画材店の店主がつづる絵画や画材のあれこれ

あいまいさを貫く言葉

宗教者の生きざまを垣間見るのは、弟子との問答集だ。それは一回きりで真剣勝負、後戻りができない。それだけに言葉に予想外の気迫がこもる。自分はよく盤珪禅師の問答集を見る。その場に走る才気というか禅機が、宗教者の生きざまをあらわにする。


暁烏敏(あけがらす はや)さんの『歎異抄講話』は、若い頃から読みかじっていて、その語り口はとても親しみやすく感じていた。
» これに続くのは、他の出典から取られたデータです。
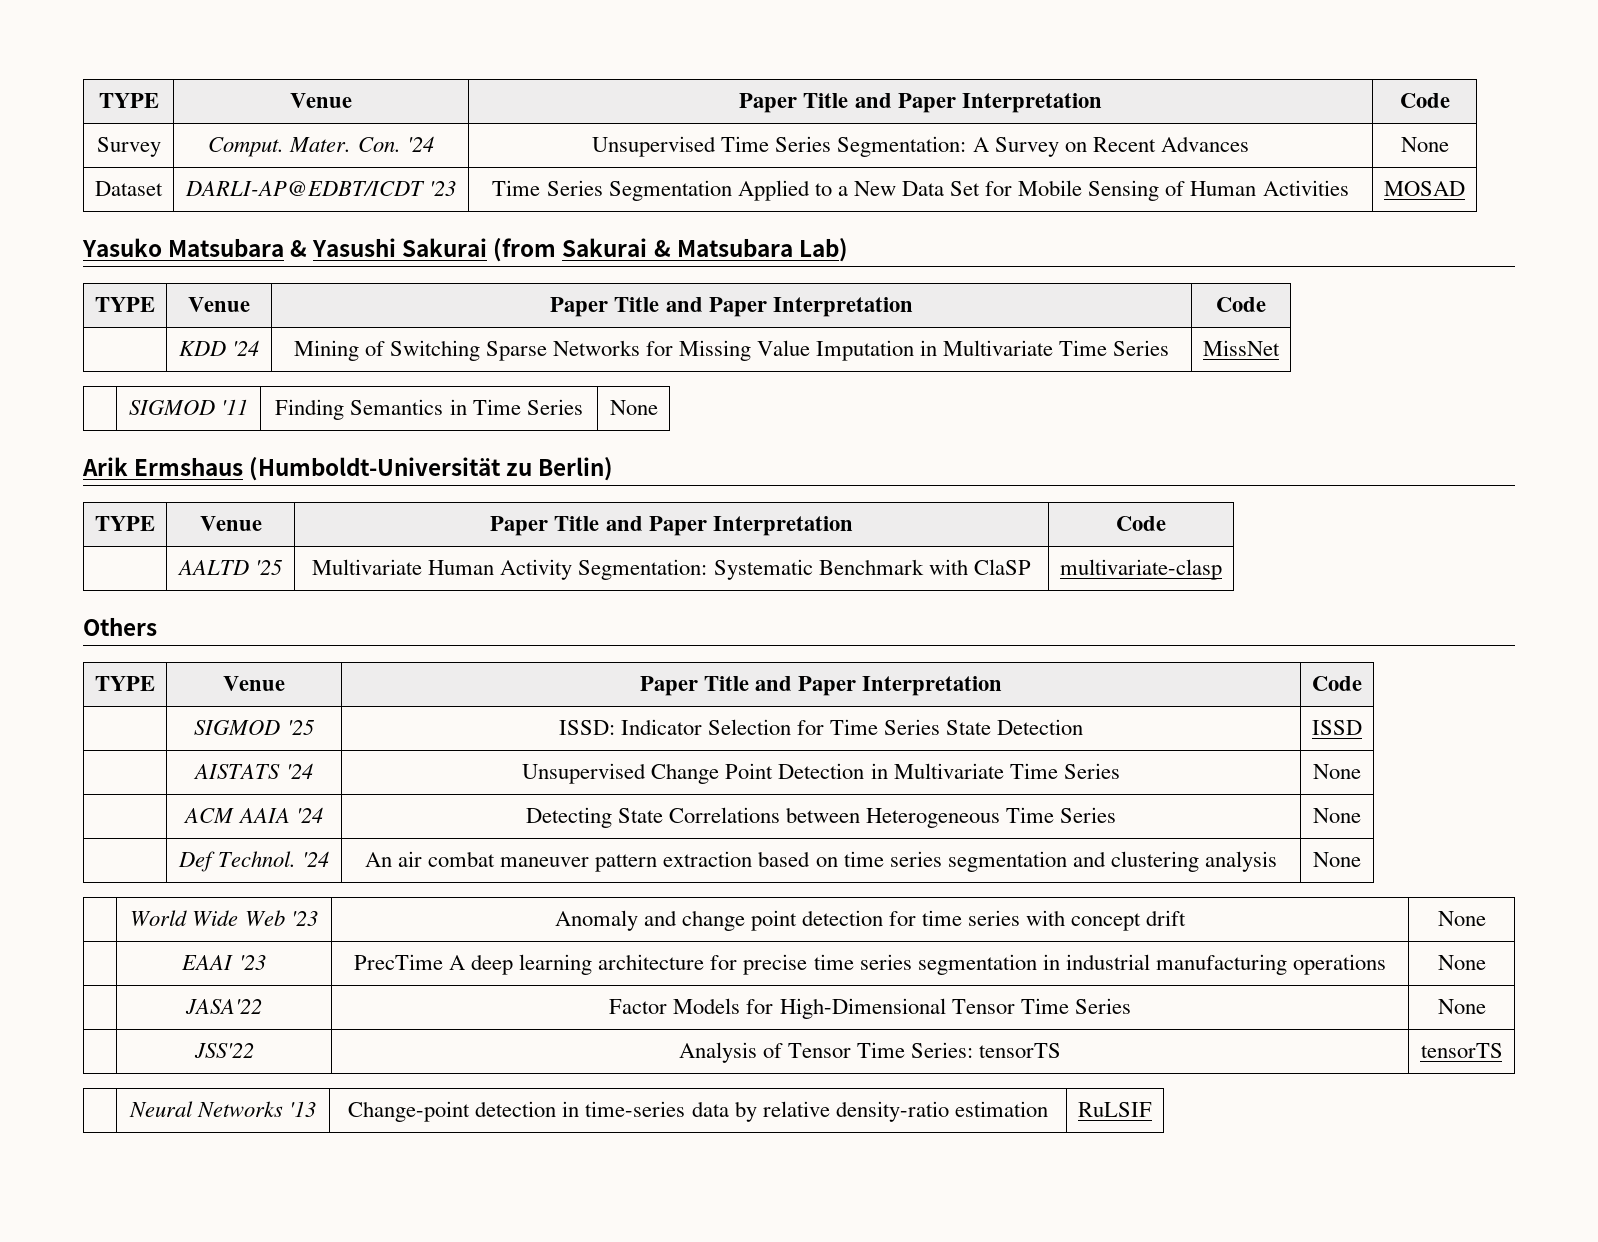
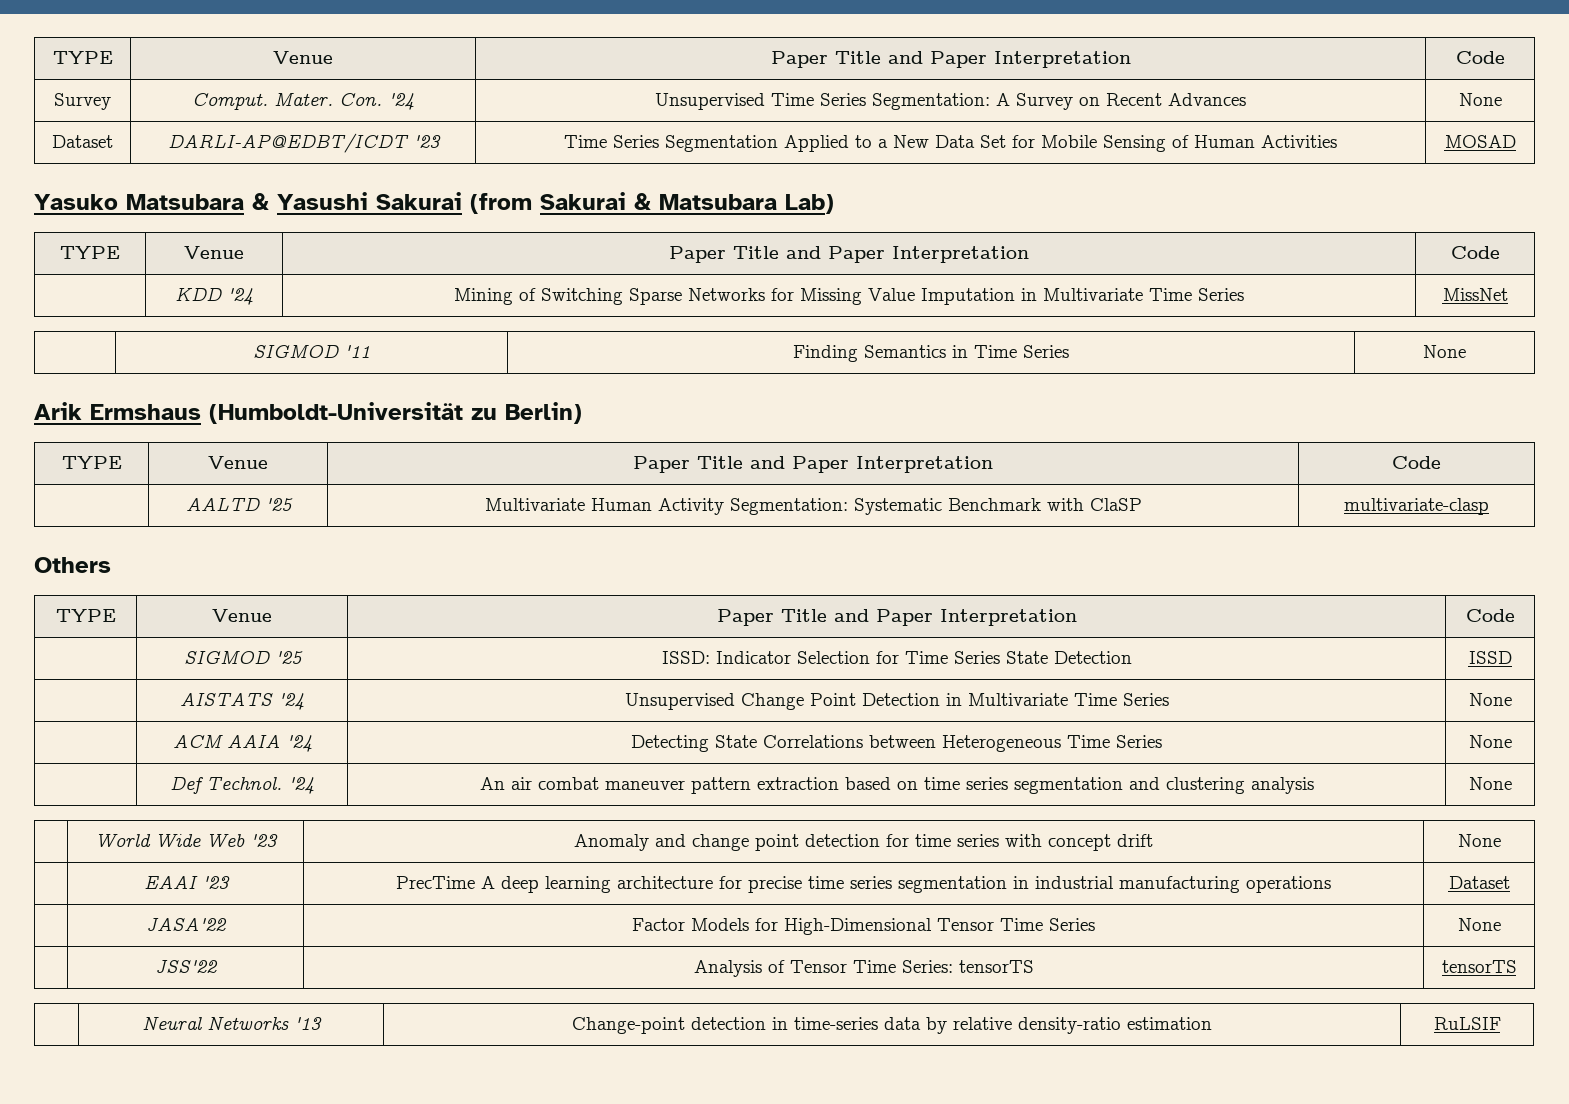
- | EAAI '23 | PrecTime A deep learning architecture for precise time series segmentation in industrial manufacturing operations | None
+ | EAAI '23 | PrecTime A deep learning architecture for precise time series segmentation in industrial manufacturing operations | Dataset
しかしそんな気まぐれな我流の読み方では本当のところは理解できているとは言えず、浅薄なニセ学徒と言うしかない。


先日ある本に暁烏さんの短い問答を見つけた。不覚にも、暁烏さんはやさしい穏やかな人物と思い込んでいたが、とても恐ろしく鋭い言葉で迷いを貫く人だったかもしれない。講演会の質疑の場面だと思われる。

聴衆のひとり:「先生、正直者は結局、馬鹿をみるんじゃないですか」
暁烏敏師:「正直者、おるなら出てこい!」


現代に真宗の勤式を考える会編『自分を見る眼』−掲示法語とその味わい− 

馬鹿を見るから正直でいることは損であると言わんばかり。質問者が口を尖らせている様が思い浮かぶ。質問の意図は、正直であることをやめてずる賢い不正な生き方をしてもいいでしょうか、と先生に許しを請うているのだろうか。


正直に関しては、「正直の心にして、邪偽まじはることなし」という言葉があるらしい。「正直によるがゆへに一切衆生に憐愍(れんみん)する心を生ず」とも言われるという。このような深く透徹した心境にあるのが本来の正直者の定義であるとしたら、損したとか得したとかの話のレベルと噛み合うはずがない。暁烏さんは、そのギャップを鋭く突いた。